Une fromagerie québécoise à succès tournée vers l’excellence
"Ce qui importe est de préserver le sens initial de notre projet"
Jacques Mathé : D’où vous vient ce goût pour le fromage ?
M.C.H. : Mes parents avaient une ferme laitière bovine, je baigne dans le lait depuis toute petite ! À 13 ans, je voulais déjà être fromagère, donc j’ai fait des études d’agronomie que j’ai complétées par une année à l’école de fromager de Poligny, dans le Jura, qui est la référence mondiale. De retour au Québec, en 2005, j’ai travaillé dans différentes fromageries et je suis devenue consultante. Et puis, j’ai eu envie de faire mon propre fromage. La ferme familiale était en jachère. Avec mon frère Jean-Paul, nous avons rénové les bâtiments et redonné vie aux prairies pour y faire paître des brebis. J’aime le fromage de brebis et il n’y avait quasiment aucune offre au Canada.
J.M. : Comment avez-vous démarré le projet Nouvelle France ?

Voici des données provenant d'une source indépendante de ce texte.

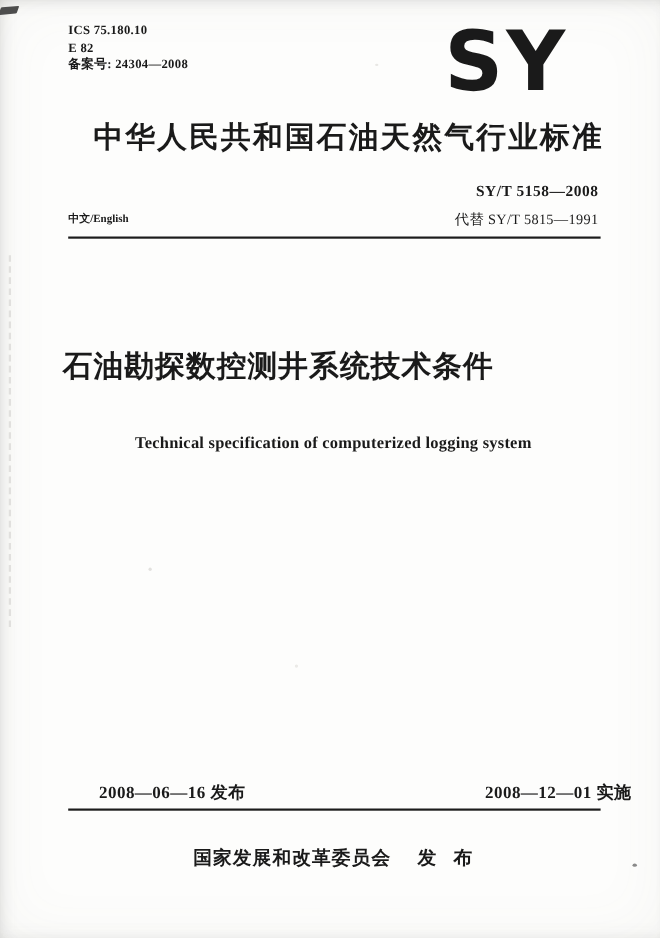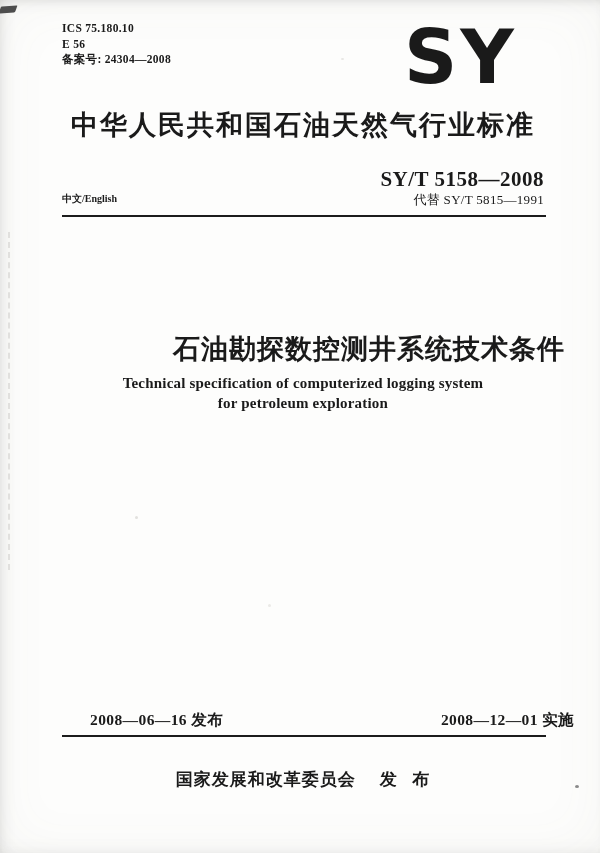"E 56" div { text: 56 -> 82 }
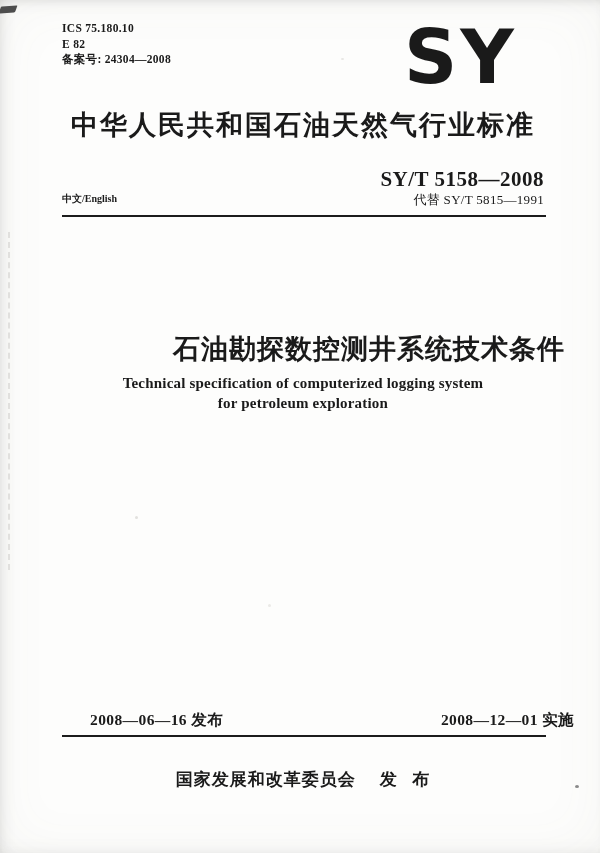"中华人民共和国石油天然气行业标准" .std-heading { text-align: center -> right }
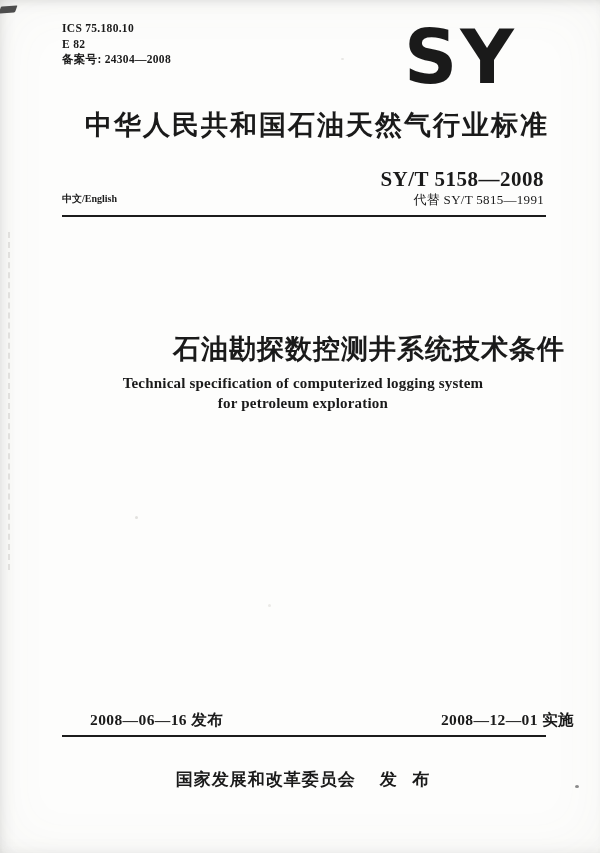"SY/T 5158—2008" .std-no { font-size: 21px -> 14px }
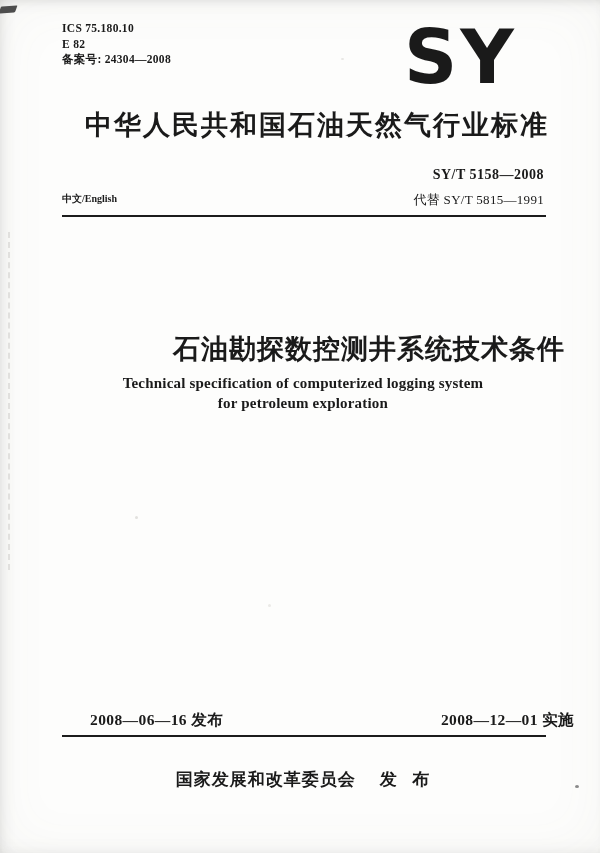"石油勘探数控测井系统技术条件" .title-cn { margin: 16px -> 0; text-align: right -> left }
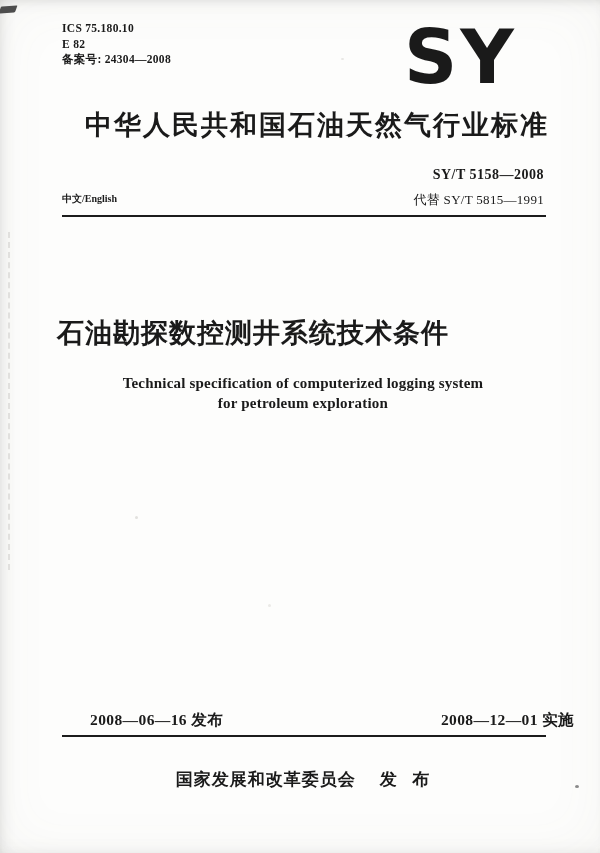"Technical specification of computerized" .title-en { top: 374px -> 394px }
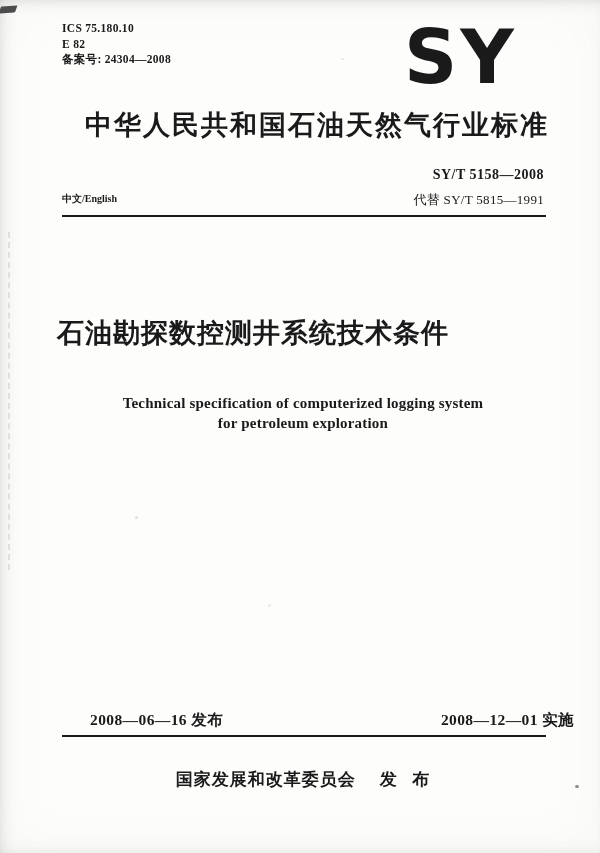"for petroleum exploration" div { html: <div>for petroleum exploration</div> -> none }
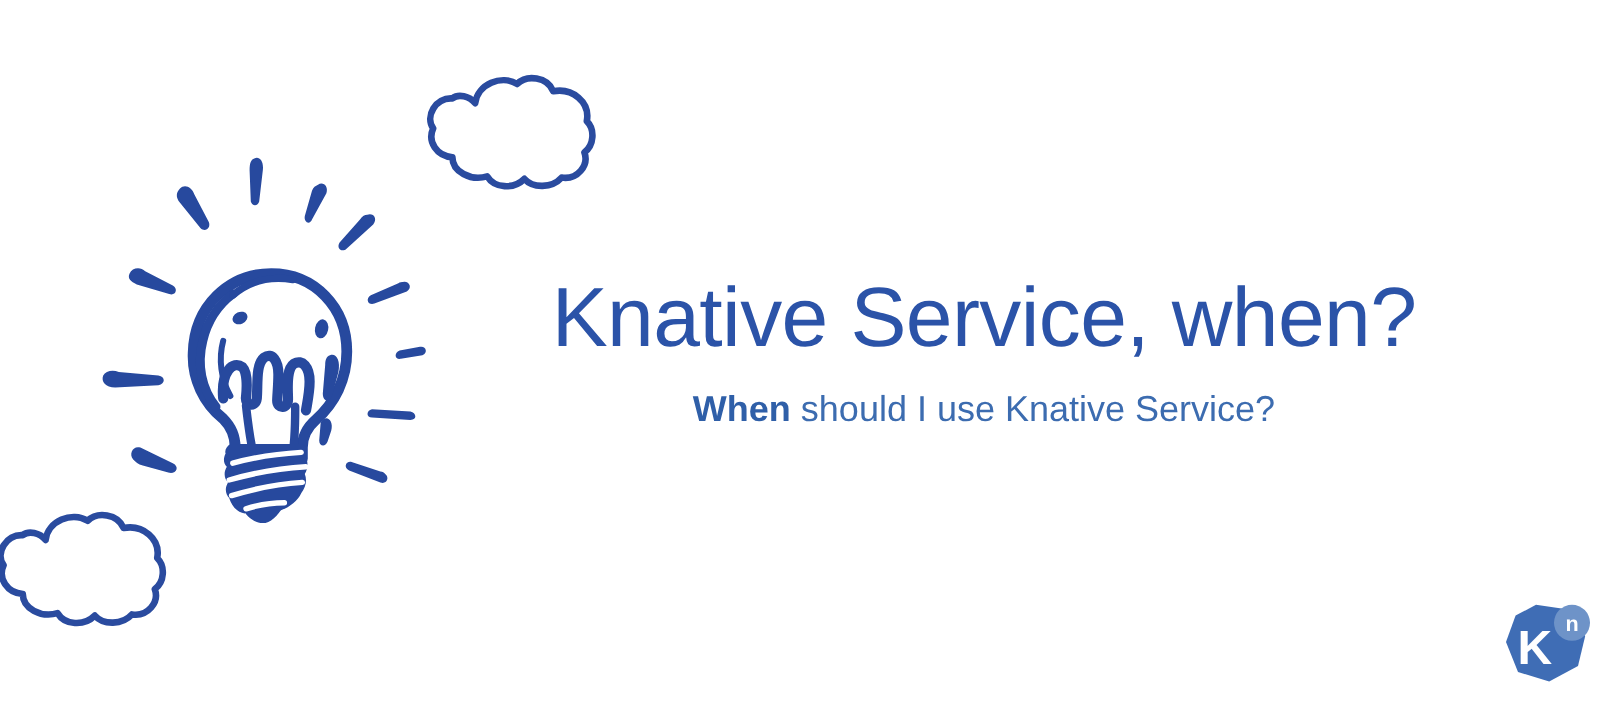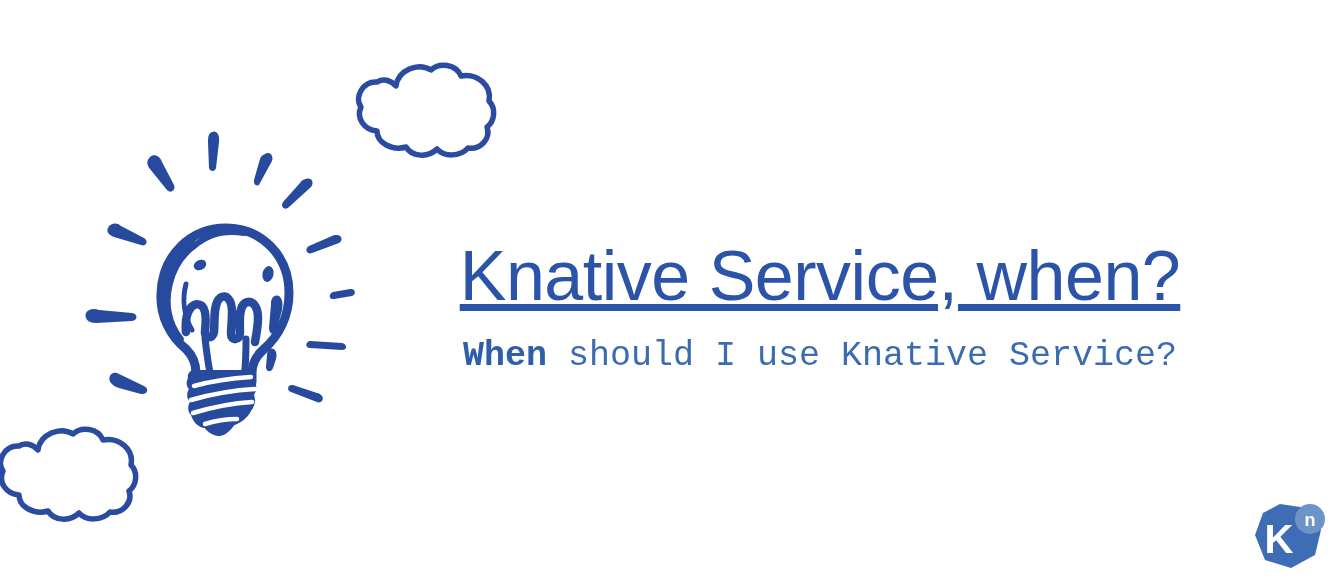"Knative Service, when?" #page-title { margin: 12px -> 0; text-decoration: underline -> none }
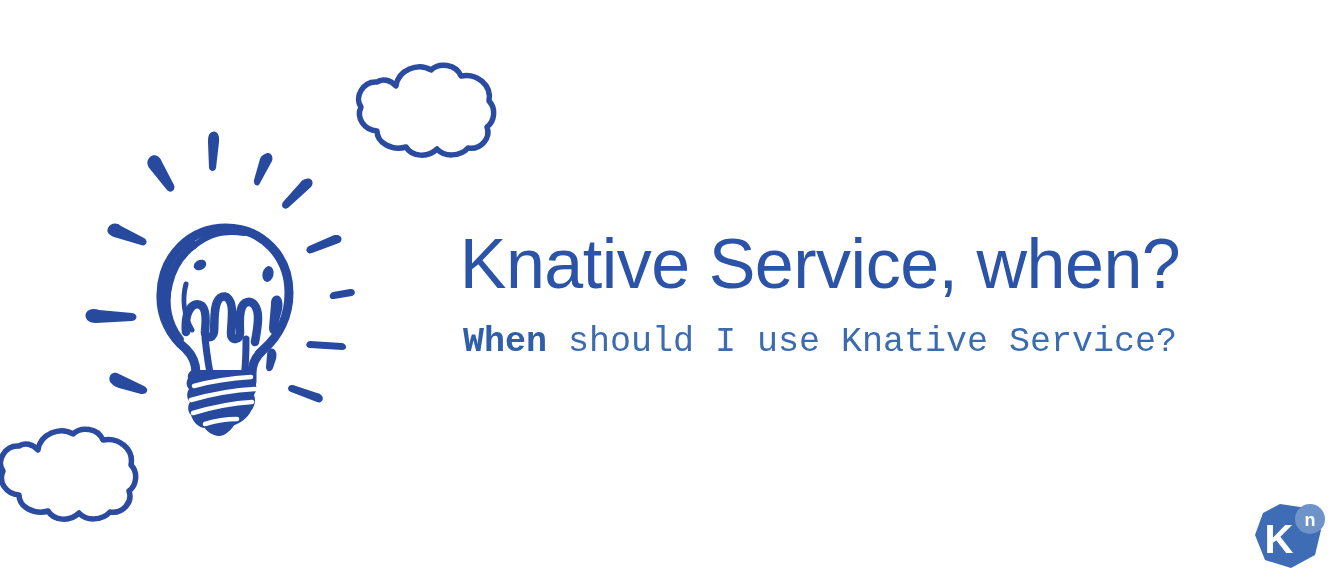"When should I use Knative" .subtitle-line { font-family: Liberation Mono, monospace -> Liberation Sans, sans-serif; font-size: 35px -> 30px }
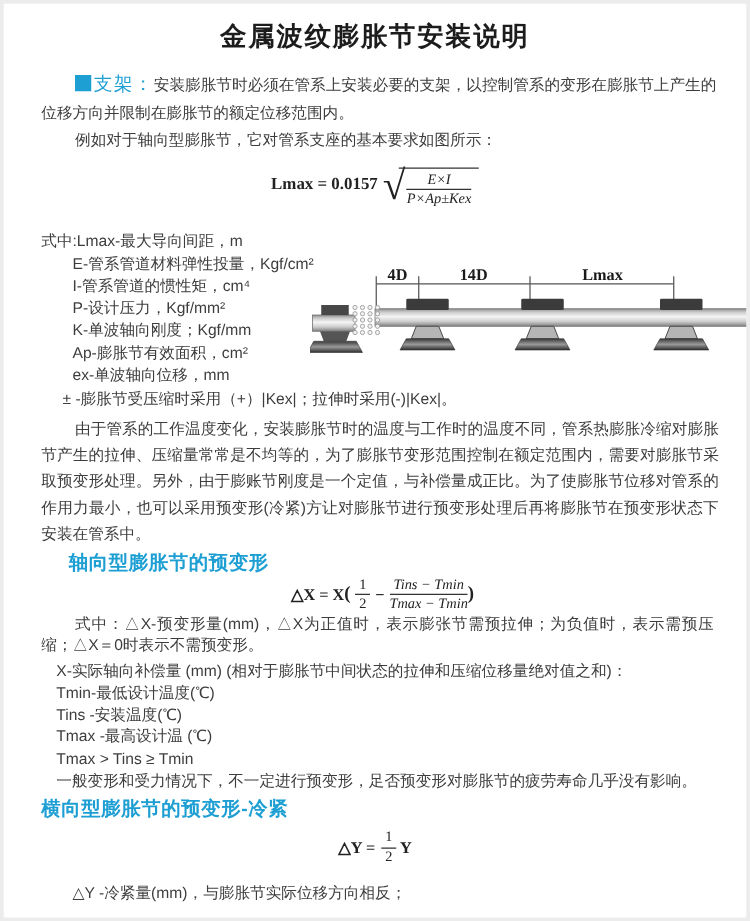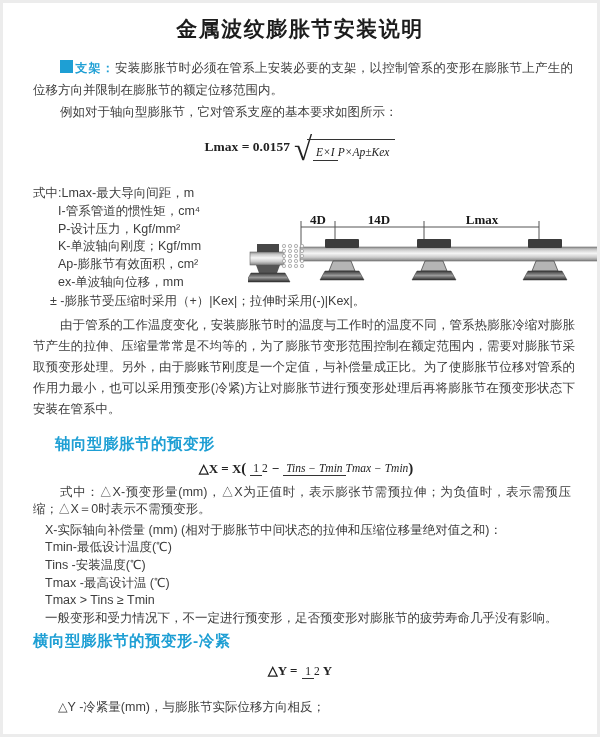"支架：" .sec-head { font-size: 12px -> 15px; font-weight: bold -> normal }
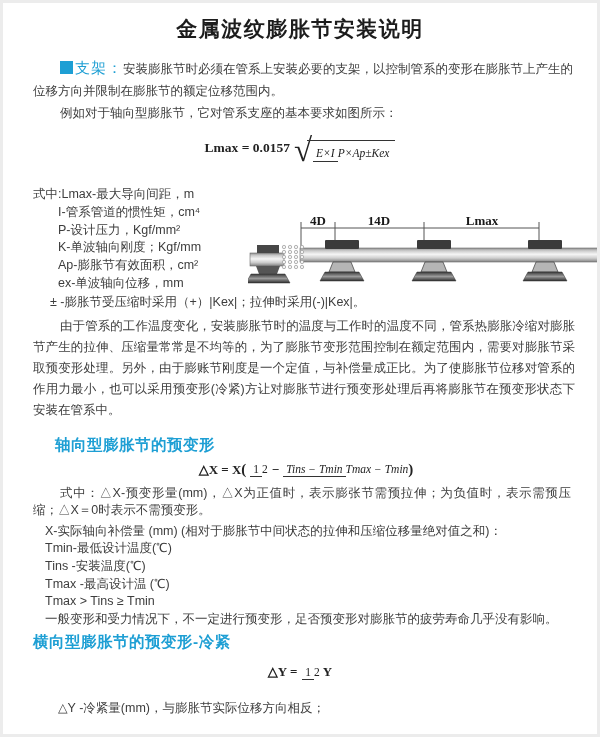"E×I" .frac { flex-direction: none -> column }
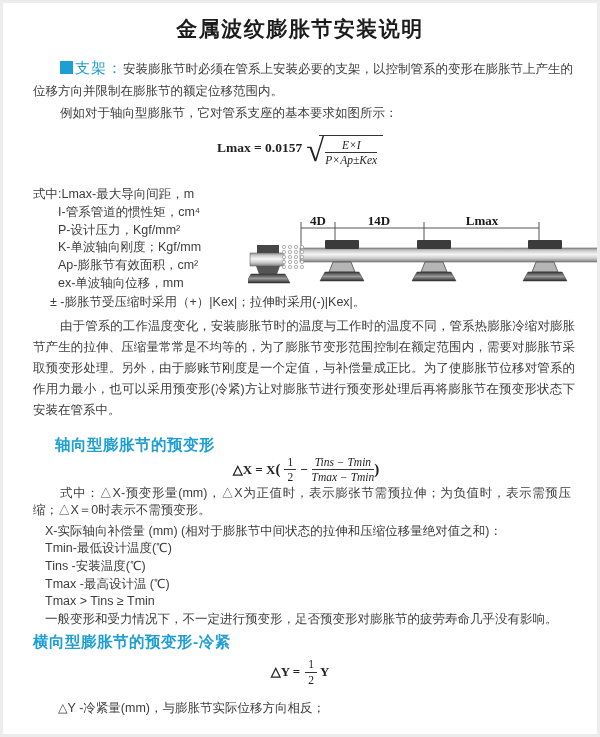"E-管系管道材料弹性投量，Kgf/cm²" div.def-line { html: none -> <div>E-管系管道材料弹性投量，Kgf/cm²</div> }
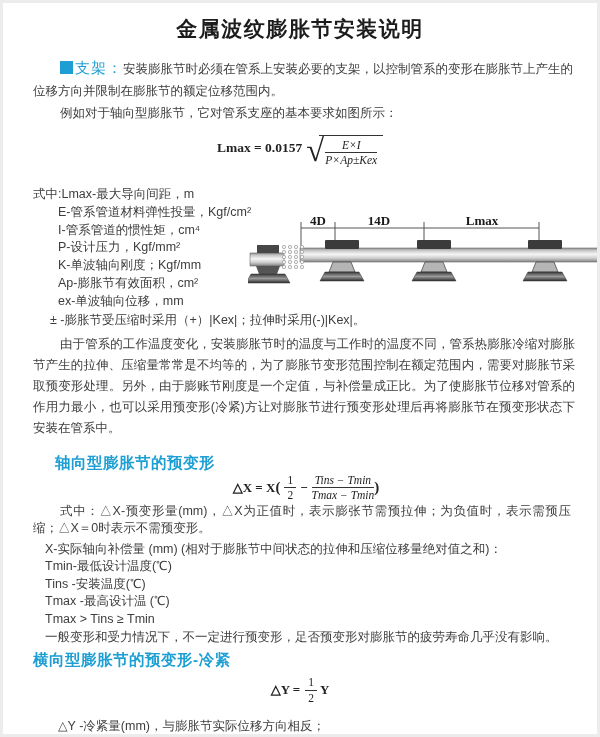"由于管系的工作温度变化，安装膨胀节时的温度与工作时的温度不同，管系热膨胀冷缩对膨" .p2 { margin: 4px 22px 15px 30px -> 4px 22px 4px 30px }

M.C.H. : On a d’abord obtenu les financements pour l’activité de la ferme et la production de lait, mais aucune banque n’a voulu financer la fromagerie ! On s’est retrouvé avec du lait et pas de fromagerie. Heureusement, la fromagerie du Presbytère, qui est très renommée au Québec, a accepté de nous louer temporairement une partie de ses installations pour réaliser nos premiers fromages. Et la collaboration a duré 11 ans ! On a vraiment joué gagnant-gagnant, mais il fallait faire 1h30 de route tous les jours pour transporter notre lait et faire le fromage !
J.M. : Comment et pourquoi avez-vous décidé de vous relocaliser à Racine ?
M.C.H. : La croissance de notre production nous a obligés à investir et il fallait aussi plus d’efficacité dans notre organisation. On voulait aussi donner plus de sens à notre projet pour développer notre petit village réputé pour son marché fermier. En 2021, on a investi plus de 3 millions de $ dans la fromagerie et un magasin de vente. Bientôt, nous lancerons une nouvelle tranche d’agrandissement pour répondre à la demande grandissante. Quinze personnes travaillent avec nous, une belle équipe. Nous transformons 400 000 litres de lait.
J.M. : Comment expliquez-vous votre succès ?
M.C.H. : Il y a plusieurs facteurs. Tout d’abord, la qualité et la régularité de notre lait sont primordiales, car c’est lui qui conditionne le goût du fromage. Le travail réalisé par Jean-Paul à la ferme est donc essentiel. Nous nous fournissons à 80 % auprès d’autres fermes, mais nous les obligeons à respecter un cahier des charges assez précis. C’est notre élevage qui sert d’étalon. Nos fromages plaisent au client que ce soit pour le goût ou pour la stabilité. Dès la première année, nous avons été élus meilleur fromage du Québec et depuis, nous avons été primés tous les ans. Cela apporte de la notoriété et donc de la clientèle. Par ailleurs, en tant que consultante, j’ai consolidé ma réputation de bonne professionnelle du fromage et les distributeurs nous ont fait confiance. Et enfin, notre gestion prudente nous a permis d’avoir une trésorerie et un bon pilotage de l’activité.
J.M. : Quels sont vos projets ?
M.C.H. : Nous allons agrandir la salle d’affinage et aussi créer une gamme de produits laitiers : yogourts, bleu de brebis... Ce qui nous importe est de préserver le sens initial de notre projet, à savoir « faire le meilleur fromage de brebis pour assurer la pérennité financière des promoteurs, des fermes partenaires et pour notre communauté villageoise ».
Les clés de la réussite
Voici les quatre recommandations de Marie-Chantal Houde pour faire de son entreprise un succès :
- Ne pas se censurer dans ses projets, et faire ce que l’on aime sans s'éparpiller
- Ne pas craindre de demander de l’aide ou de trouver des partenaires. Par exemple, demander de la place de fabrication dans une fromagerie n’était pas évident
- Gagner en crédibilité pour convaincre les partenaires ou les financeurs
- Créer des projets qui sont porteurs de sens.